Baidu File System – A distributed file system for real-time applications

[+] notacoward|9 years ago|reply

Disclosure: I'm a Gluster developer.

Looks like a pretty good first attempt at a distributed filesystem. Initial impression is HDFS with a distributed NameNode/Nameserver. The first diagram also shows a Metaserver layer that's not mentioned at all in the more recent of the two design docs but "separate Metaerver from Nameserver" appears (unchecked) in the roadmap. All operations using access methods other than their own SDK seem to get funneled through the NameServer cluster, which will severely limit throughput. Not clear how they do replication, though weakly implied that it's driven from the client (like Gluster) or NameServer rather than the first ChunkServer (like Ceph, HDFS, everything else). No mention of how they handle consistency or repair. Likewise no information about performance or security. Not clear if it's anywhere near POSIX compliant (probably not).

FUSE support is in the diagrams, but not checked off on the roadmap. Slow-node detection and avoidance seemed like one of the most interesting features from the design, but is not checked off either. Other things not even on the roadmap, using Gluster not as a fair comparison but as a handy list of possibilities: multiple replication levels, tiering, erasure coding, NFS/SMB, caching, quota, snapshots.

As I said, looks like a good first attempt. Better than most I've seen, with lots of potential, but as of today it seems rather bare-bones. Many hard problems remain to be solved, and I wish them well.

[+] Jacky007|9 years ago|reply

> Looks like a pretty good first attempt at a distributed filesystem. You are damn right. It is. ~~ 3 years ago, the most widely used DFS in baidu was Peta which is similar to HDFS V2. We have migrate to AFS now.

[+] justinsb|9 years ago|reply

Looks nice. I know Raft better than most of the other pieces, so that's where I started; I didn't see code for dynamic membership changes nor log truncation. I can understand getting by with a fixed membership, but log truncation seems like a requirement for a production system. Would be interested to hear whether this is planned or whether there is a clever way around it!

[+] imafatboy|9 years ago|reply

Well, there's another project in the same organization named iNexus achieved in log truncation. It uses leveldb as underlying storage and the leveldb is slightly modified to clean the outdated data when compacting. Maybe BFS will do something similar.

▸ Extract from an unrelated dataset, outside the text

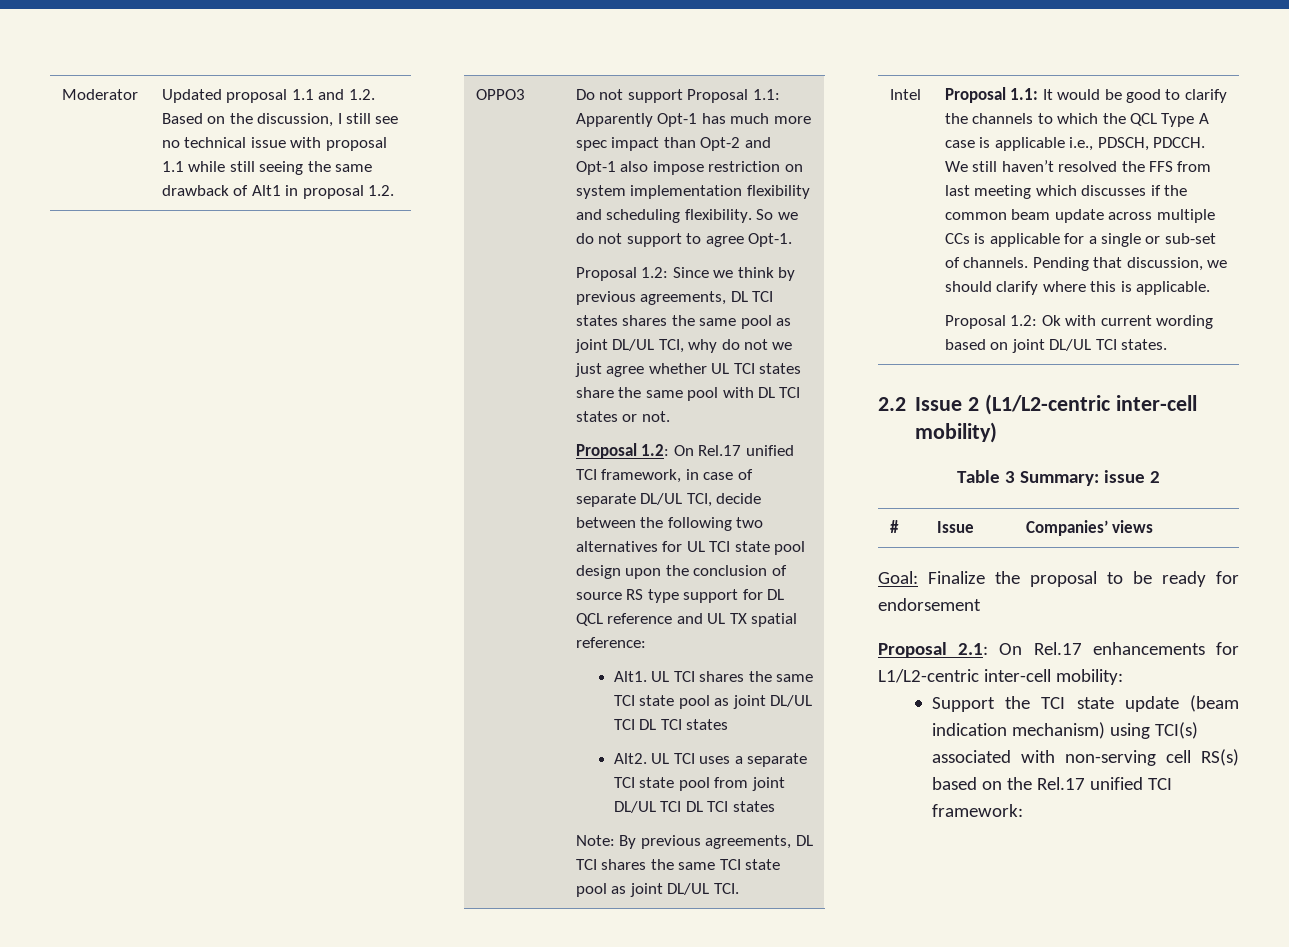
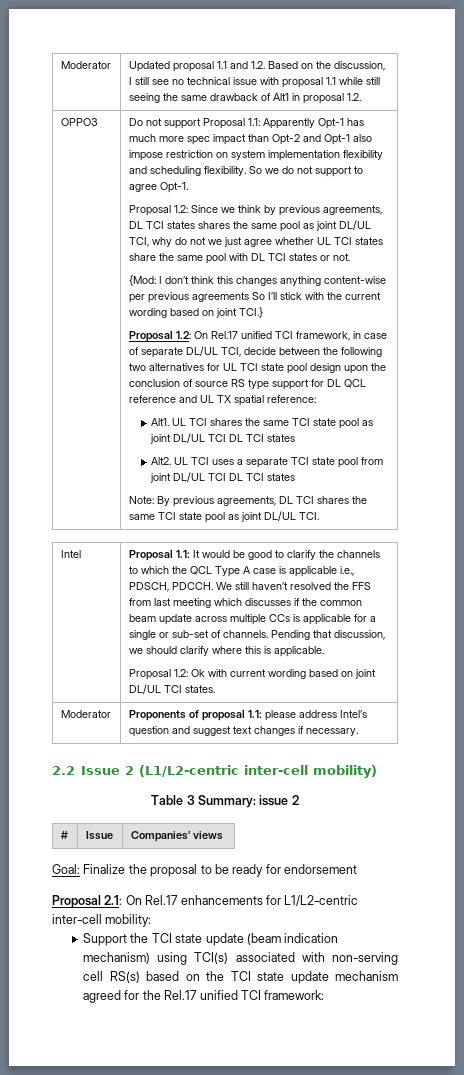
+ {Mod: I don’t think this changes anything content-wise per previous agreements So I’ll stick with the current wording based on joint TCI.}
+ Moderator | Proponents of proposal 1.1: please address Intel’s question and suggest text changes if necessary.
- Support the TCI state update (beam indication mechanism) using TCI(s) associated with non-serving cell RS(s) based on the Rel.17 unified TCI framework:
+ Support the TCI state update (beam indication mechanism) using TCI(s) associated with non-serving cell RS(s) based on the TCI state update mechanism agreed for the Rel.17 unified TCI framework:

For the source code, please refer to https://github.com/baidu/ins And I'm sorry for the lack of English documents in this repo. We are working on it.

[+] usgroup|9 years ago|reply

Looking through the code it supports fuse, but the documentation in ENG is sparse. It also looks to underpin Tera: the Baidu distributed DB.

I think a low read/write latency dfs suitable for real time applications would be a game changer. I'm hoping they up the documentation from here and engage the English speaking community.

[+] lylei|9 years ago|reply

Thanks for your advice. We are working on translating all the documents :)

[+] daviesliu|9 years ago|reply

BFS has a very limited FUSE client.

There is another distributed file system that support full POSIX semantics with well tuned FUSE client, called MooseFS [1].

My ex-employer used that in production for about 8 years, the biggest cluster has more than 2PB.

Disclosure: I'm a MooseFS fan and contributor :)

[1] http://moosefs.org/

[+] bluejekyll|9 years ago|reply

Speaking of documentation, I see almost no comments in the code.

It all looks reasonable, but this takes self-documenting to an extreme.

[+] espadrine|9 years ago|reply

Based on the design[1], it has a leader / follower pattern (although you should have multiple leaders with Raft consensus to avoid having a single point of failure), where the leader is called "nameserver" and decides where to put each piece of data and metadata among a set of chunk servers and metadata servers.

That design is very reminiscent of CephFS's cluster monitors, metadata servers, object storage devices.

[1]: https://github.com/baidu/bfs/blob/master/docs/design.md, https://github.com/baidu/bfs/blob/master/docs/BFS_design.md

[+] WeaselNo7|9 years ago|reply

I thought Raft was always-single-leader? Followers can happily become leaders through elections?

[+] ergo14|9 years ago|reply

what is the leader/follower pattern? Something like master/slave approach?

[+] revelation|9 years ago|reply

They need to stop saying "real-time". Real-time does not mean "fast", it means "guaranteed performance". This is nothing of the sort.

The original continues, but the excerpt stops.